BEGIN

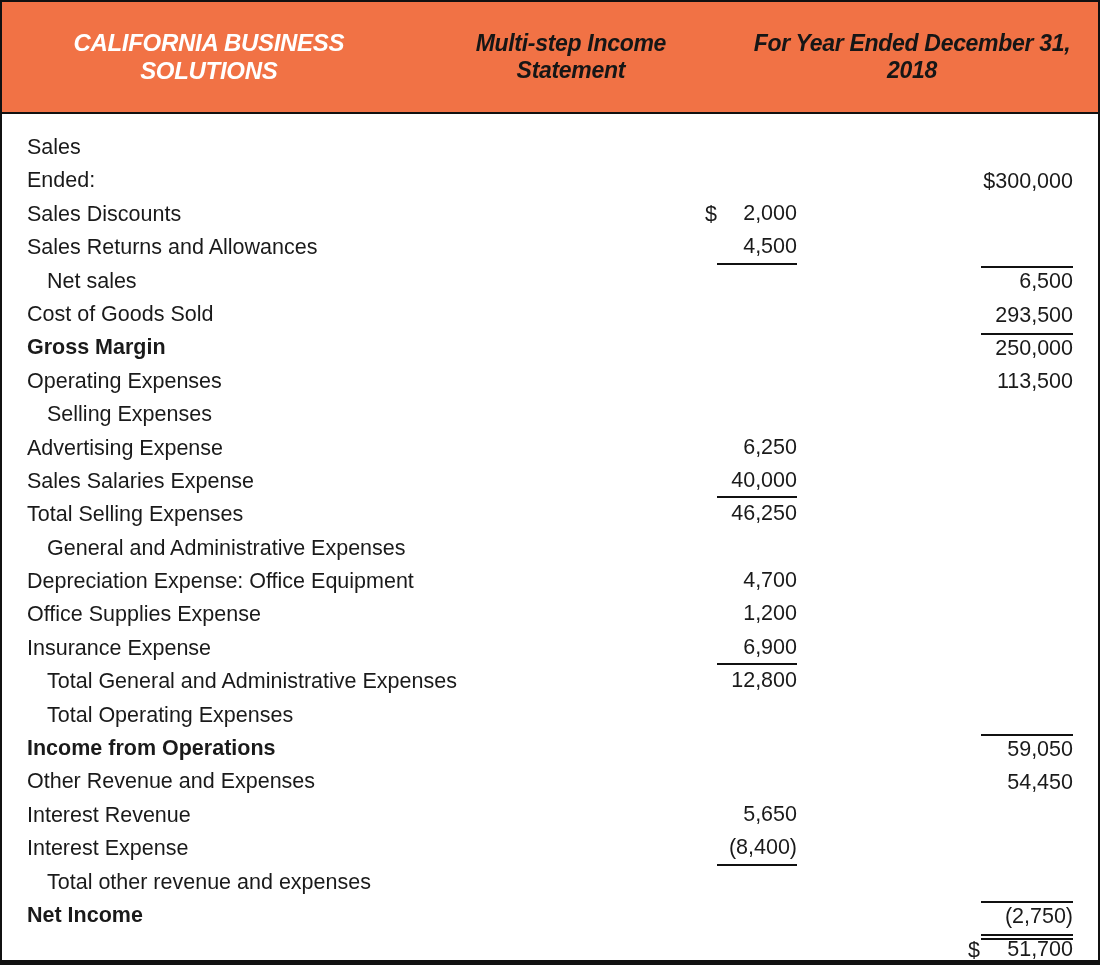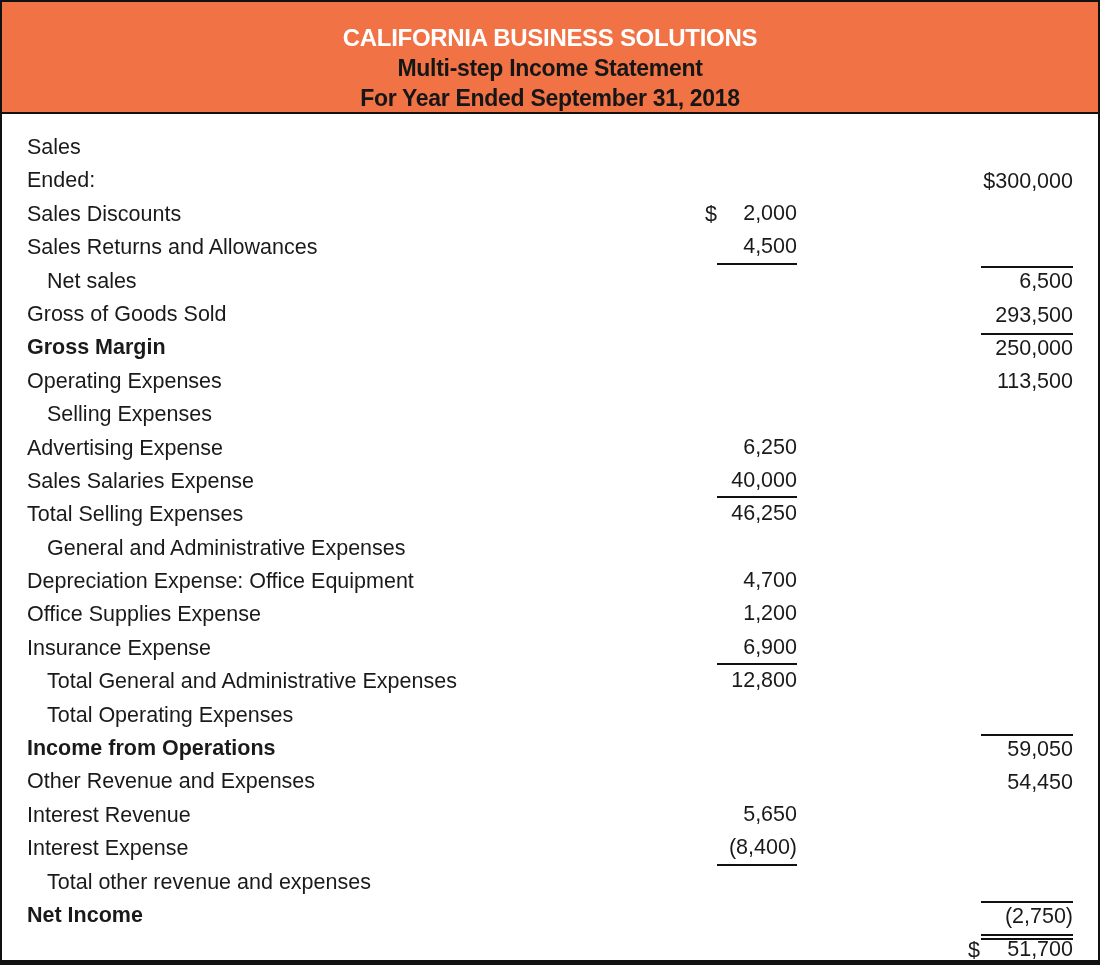"CALIFORNIA BUSINESS SOLUTIONS" .header { flex-direction: column -> none; font-style: none -> italic; justify-content: flex-end -> flex-start }
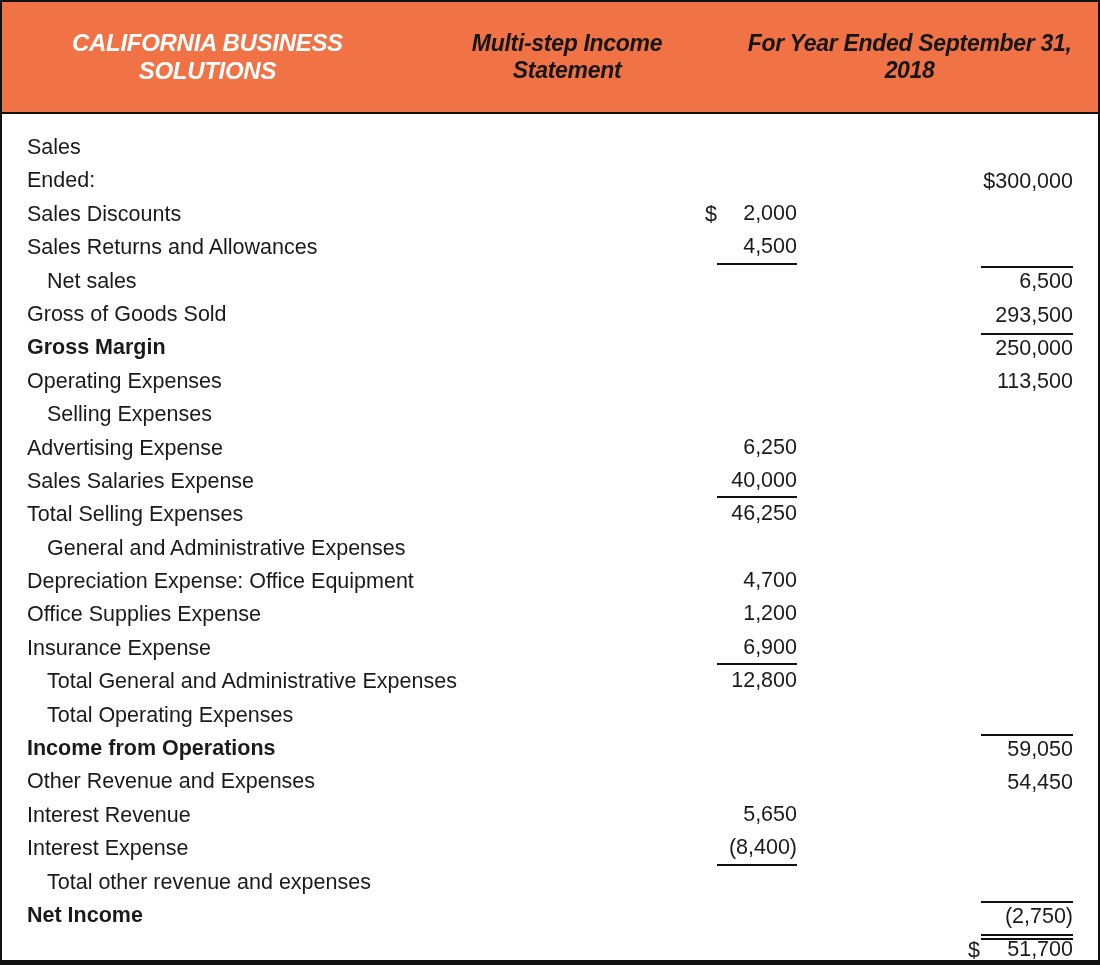"For Year Ended September 31," div.period { text: September -> December }
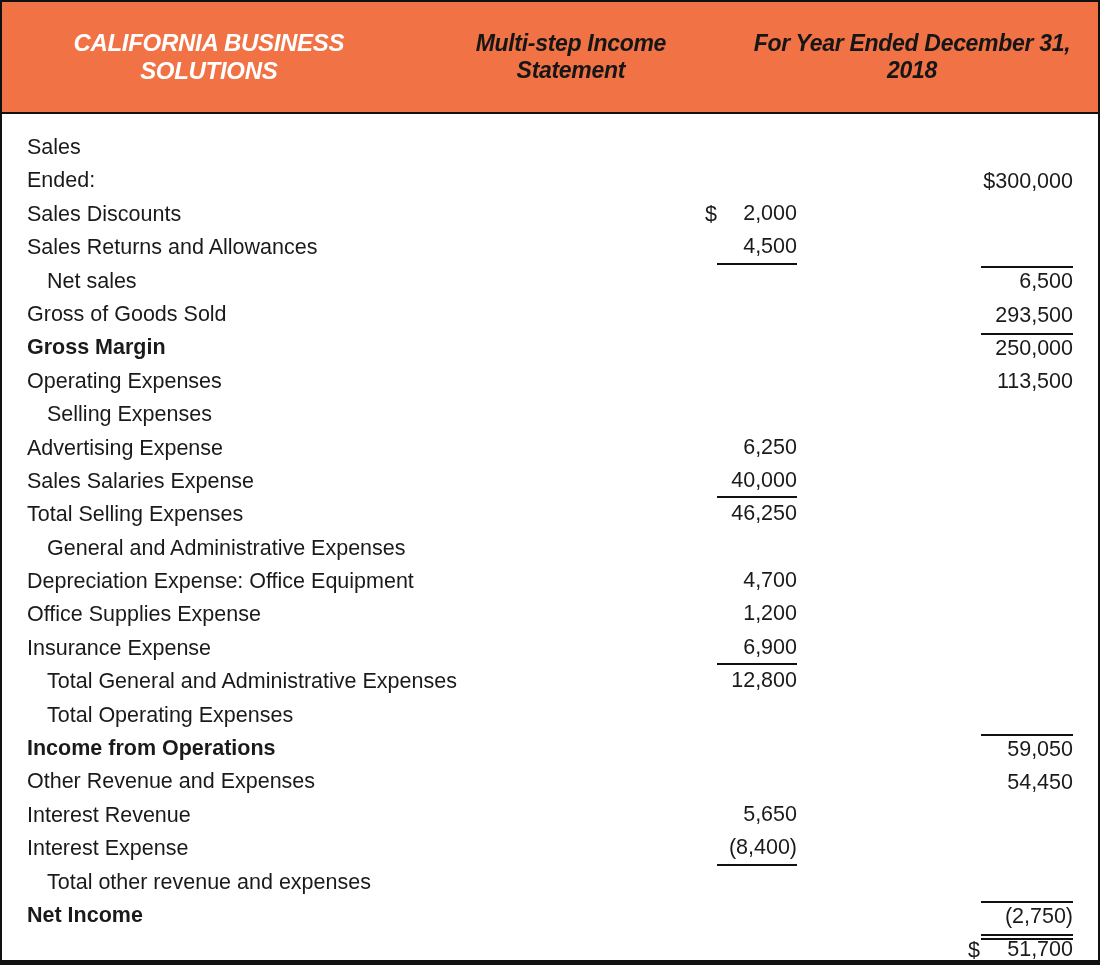"Gross of Goods Sold" div.label { text: Gross -> Cost }
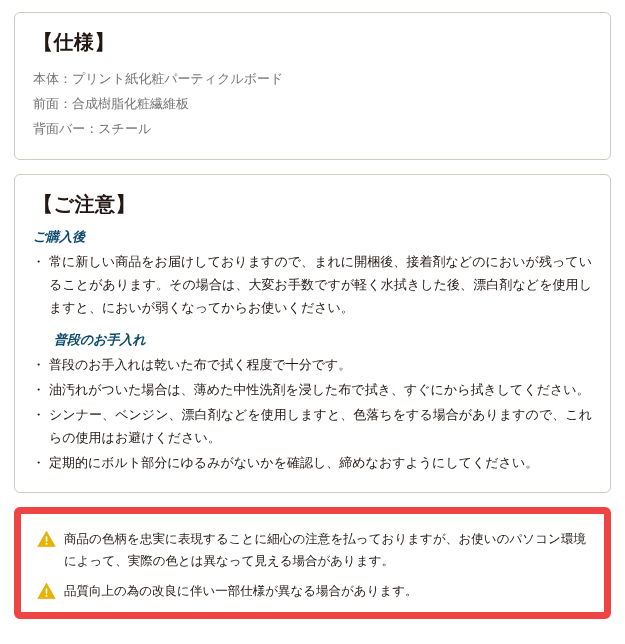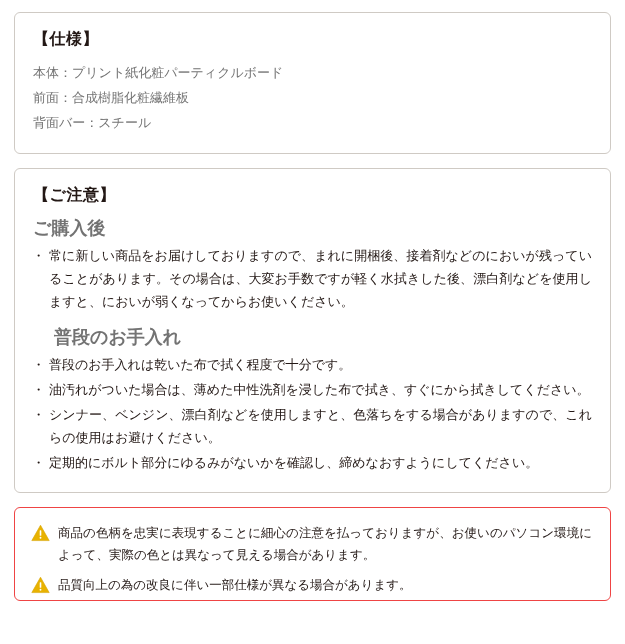"【仕様】" .panel-title { font-size: 16px -> 20px }
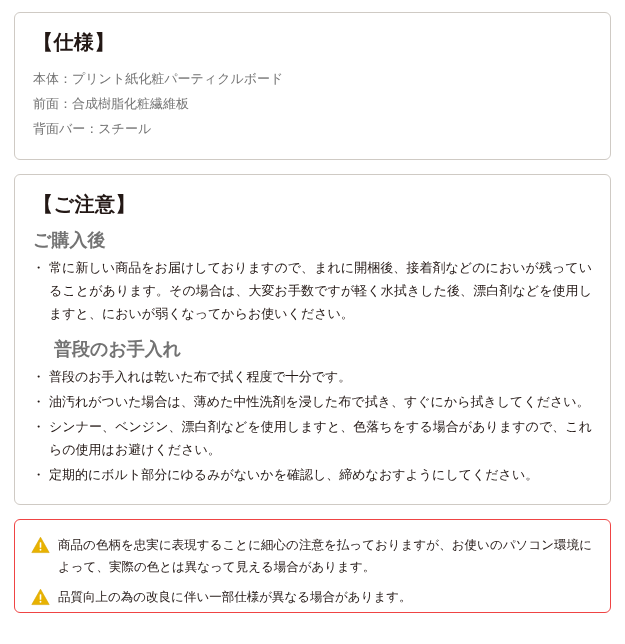"ご購入後" .sub-title { color: #737373 -> #0c4a6e; font-size: 18px -> 13px; font-style: none -> italic }
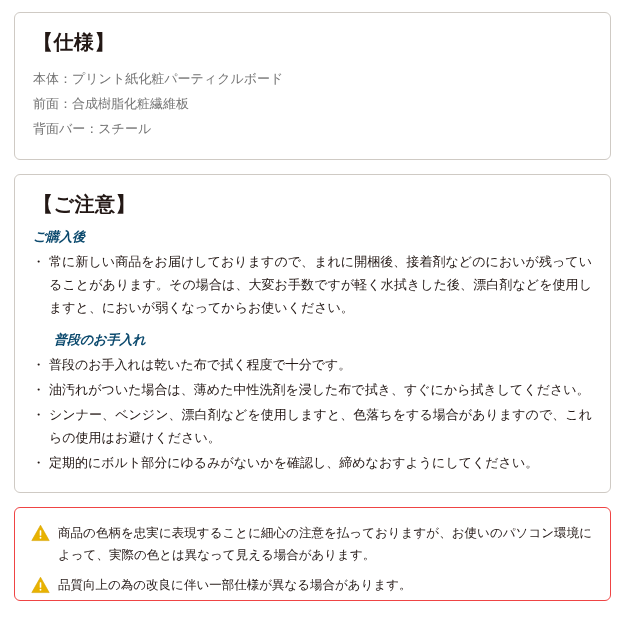"商品の色柄を忠実に表現することに細心の注意を払っておりますが、お使いのパソコン環" .notice-panel { border: 1px solid #ef4444 -> 7px solid #ef4444; padding: 14px 18px 4px 16px -> 14px 18px 10px 16px }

END

▶ **TASK PROMPT**
Repeat each line of the listing word for word, from the first through the line that contains "font-size: 16px ->". Any picture stays out.

▶ **SOLUTION TO THE PROBLEM**
"CALIFORNIA BUSINESS SOLUTIONS" .header { flex-direction: column -> none; font-style: none -> italic; justify-content: flex-end -> flex-start }
"For Year Ended September 31," div.period { text: September -> December }
"Gross of Goods Sold" div.label { text: Gross -> Cost }
"【仕様】" .panel-title { font-size: 16px -> 20px }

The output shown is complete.